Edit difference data
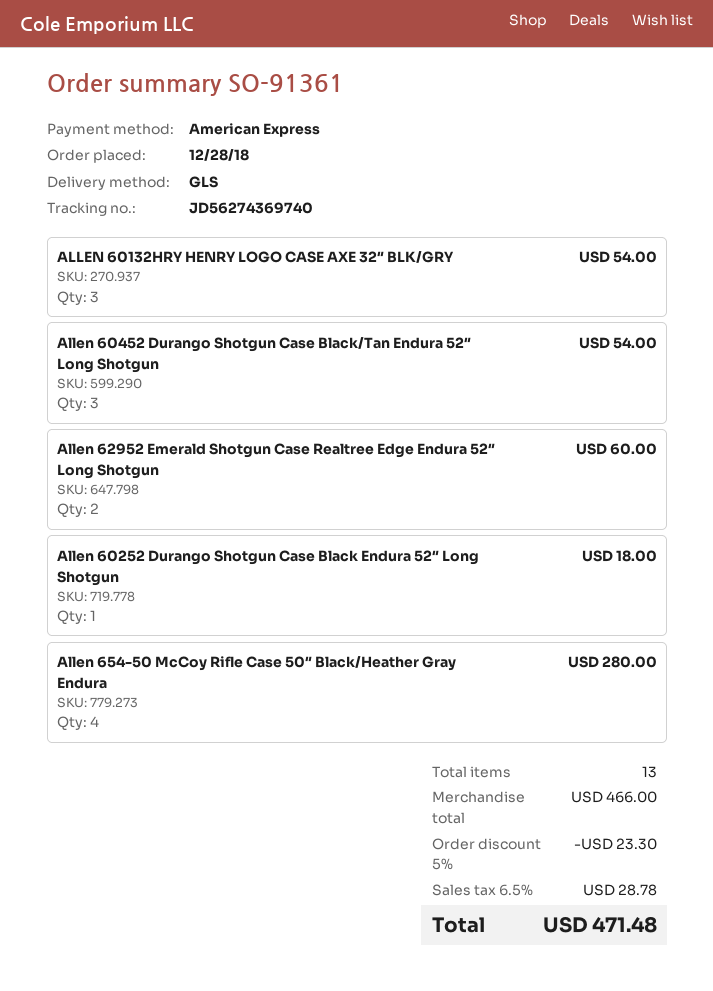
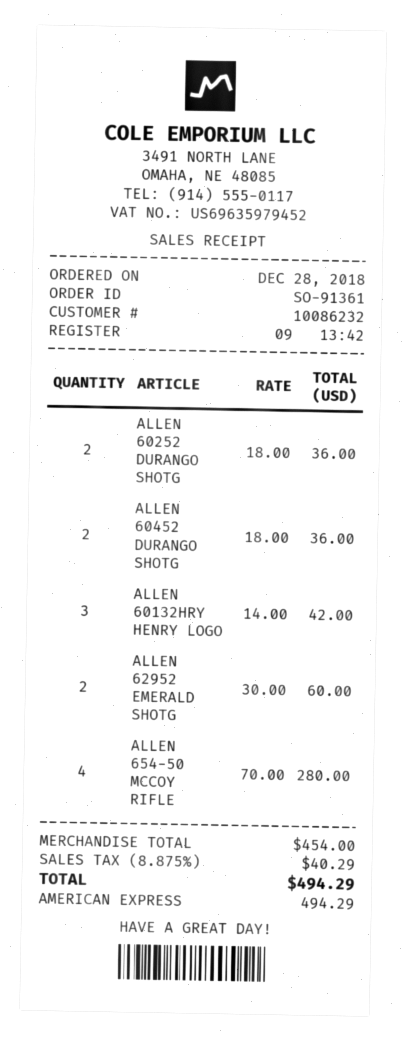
ALLEN 60132HRY HENRY LOGO CASE AXE 32″ BLK/GRY: 3 for 54.00 -> 3 for 42.00
Allen 60452 Durango Shotgun Case Black/Tan Endura 52″ Long Shotgun: 3 for 54.00 -> 2 for 36.00
Allen 60252 Durango Shotgun Case Black Endura 52″ Long Shotgun: 1 for 18.00 -> 2 for 36.00
subtotal: 466.00 -> 454.00
discount: 5% = 23.30 -> none
tax: 6.5% = 28.78 -> 8.875% = 40.29
total: 471.48 -> 494.29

Task statement: Before copying the data, remove the pictures. Then repeat the rest exactly.

Solution to this task:
ALLEN 60132HRY HENRY LOGO CASE AXE 32″ BLK/GRY: 3 for 54.00 -> 3 for 42.00
Allen 60452 Durango Shotgun Case Black/Tan Endura 52″ Long Shotgun: 3 for 54.00 -> 2 for 36.00
Allen 60252 Durango Shotgun Case Black Endura 52″ Long Shotgun: 1 for 18.00 -> 2 for 36.00
subtotal: 466.00 -> 454.00
discount: 5% = 23.30 -> none
tax: 6.5% = 28.78 -> 8.875% = 40.29
total: 471.48 -> 494.29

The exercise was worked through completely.